===== Study material =====

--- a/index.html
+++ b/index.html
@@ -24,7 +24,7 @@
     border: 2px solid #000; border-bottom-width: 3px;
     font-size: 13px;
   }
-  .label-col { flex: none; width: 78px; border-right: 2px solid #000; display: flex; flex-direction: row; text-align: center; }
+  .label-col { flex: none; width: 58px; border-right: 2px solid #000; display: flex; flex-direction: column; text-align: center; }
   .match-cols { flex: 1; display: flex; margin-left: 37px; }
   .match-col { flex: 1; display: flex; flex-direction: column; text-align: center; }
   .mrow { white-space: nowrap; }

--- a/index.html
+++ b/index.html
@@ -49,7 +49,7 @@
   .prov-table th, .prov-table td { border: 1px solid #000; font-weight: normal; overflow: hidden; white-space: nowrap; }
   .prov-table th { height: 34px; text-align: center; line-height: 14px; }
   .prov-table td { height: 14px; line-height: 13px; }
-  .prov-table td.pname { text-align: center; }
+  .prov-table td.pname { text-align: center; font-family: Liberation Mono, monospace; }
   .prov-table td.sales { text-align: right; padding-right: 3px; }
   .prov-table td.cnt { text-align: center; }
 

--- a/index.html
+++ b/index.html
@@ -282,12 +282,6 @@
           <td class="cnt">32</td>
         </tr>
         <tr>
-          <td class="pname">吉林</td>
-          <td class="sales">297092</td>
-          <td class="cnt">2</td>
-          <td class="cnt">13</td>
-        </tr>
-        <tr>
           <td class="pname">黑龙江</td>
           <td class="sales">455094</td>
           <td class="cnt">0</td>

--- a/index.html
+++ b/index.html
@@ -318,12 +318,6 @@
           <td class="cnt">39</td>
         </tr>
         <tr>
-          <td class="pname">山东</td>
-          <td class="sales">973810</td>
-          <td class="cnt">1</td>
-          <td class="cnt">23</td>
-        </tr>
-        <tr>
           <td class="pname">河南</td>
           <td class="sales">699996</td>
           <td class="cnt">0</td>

=====
===== Study material =====

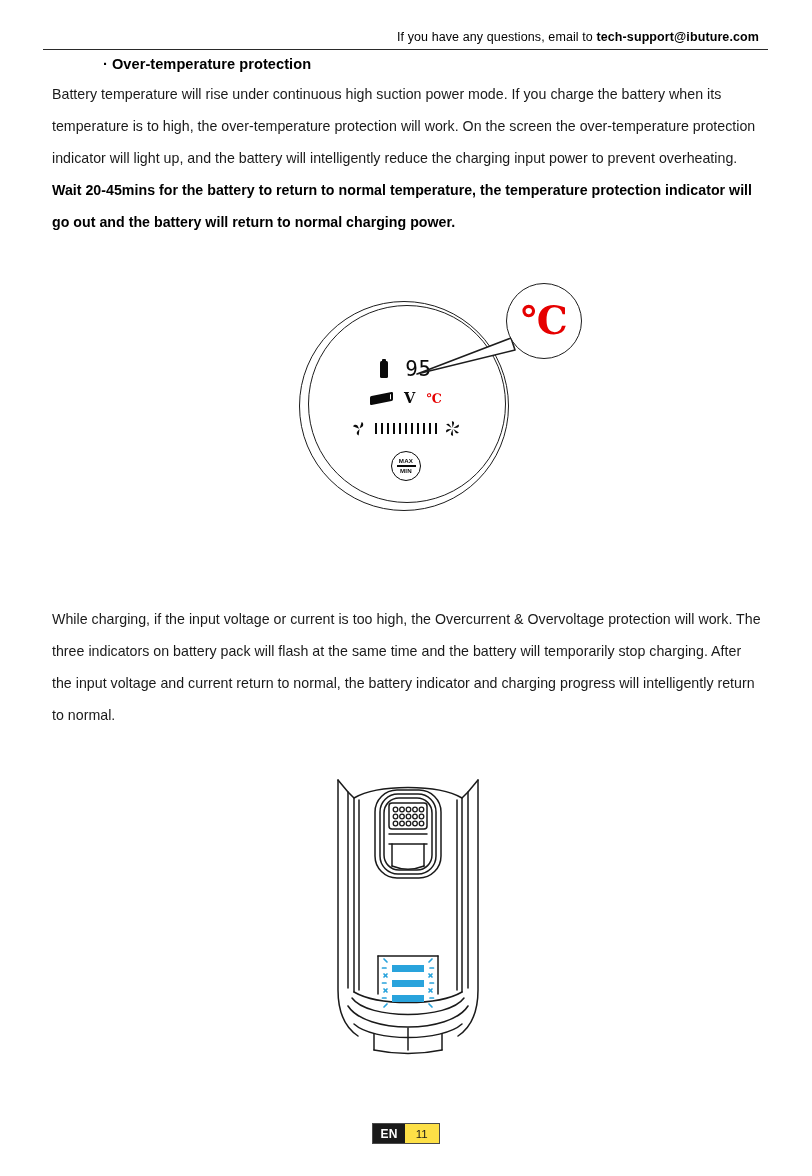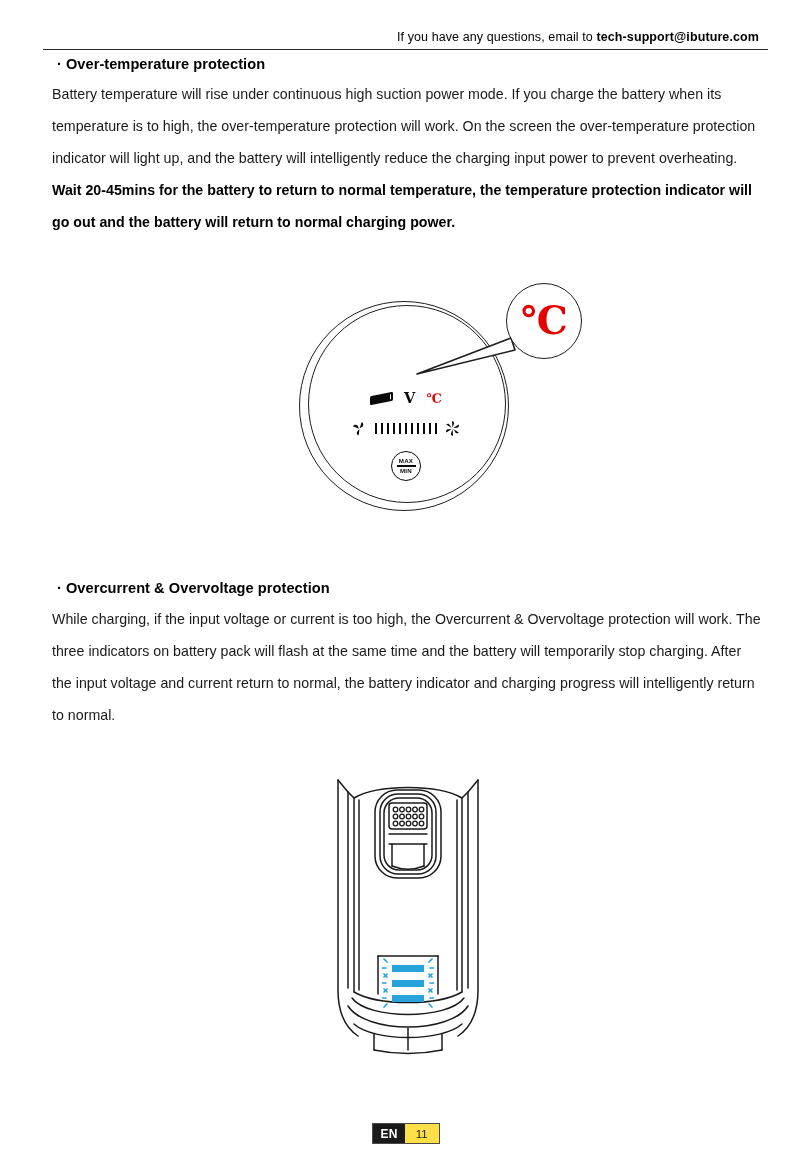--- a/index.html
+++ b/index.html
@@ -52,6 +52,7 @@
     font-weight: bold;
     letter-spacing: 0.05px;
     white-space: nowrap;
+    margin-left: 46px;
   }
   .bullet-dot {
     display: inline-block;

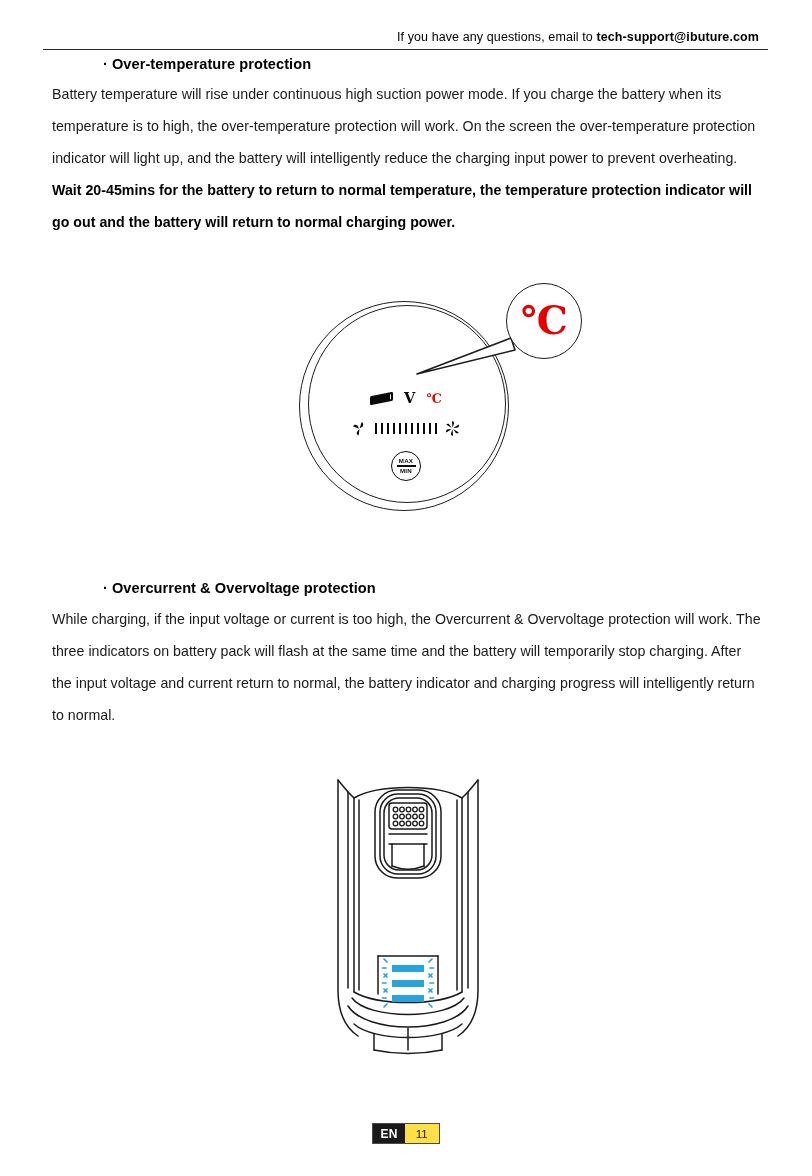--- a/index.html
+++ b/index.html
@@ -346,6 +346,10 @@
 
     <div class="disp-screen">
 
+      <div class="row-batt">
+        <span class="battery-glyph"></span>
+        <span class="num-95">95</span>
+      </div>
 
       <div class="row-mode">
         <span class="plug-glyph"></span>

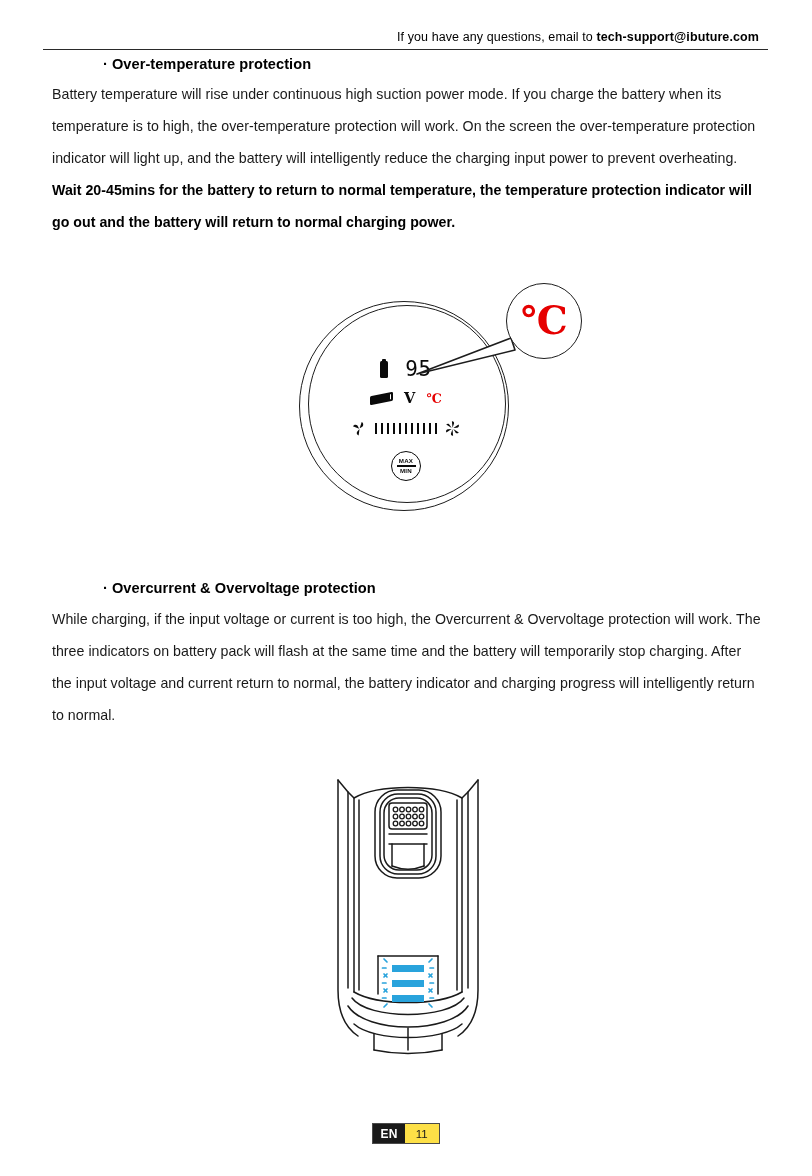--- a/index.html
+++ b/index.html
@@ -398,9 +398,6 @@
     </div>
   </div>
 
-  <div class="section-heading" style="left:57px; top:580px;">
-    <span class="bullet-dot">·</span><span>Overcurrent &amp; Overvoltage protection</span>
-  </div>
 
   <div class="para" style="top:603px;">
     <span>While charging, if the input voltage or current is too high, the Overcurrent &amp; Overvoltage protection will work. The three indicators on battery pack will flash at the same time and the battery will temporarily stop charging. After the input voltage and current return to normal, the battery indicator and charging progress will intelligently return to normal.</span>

=====

Task statement ▸
Review the preceding data and report every line that includes the string "weight".

Task output ▸
   .prov-table th, .prov-table td { border: 1px solid #000; font-weight: normal; overflow: hidden; white-space: nowrap; }
     font-weight: bold;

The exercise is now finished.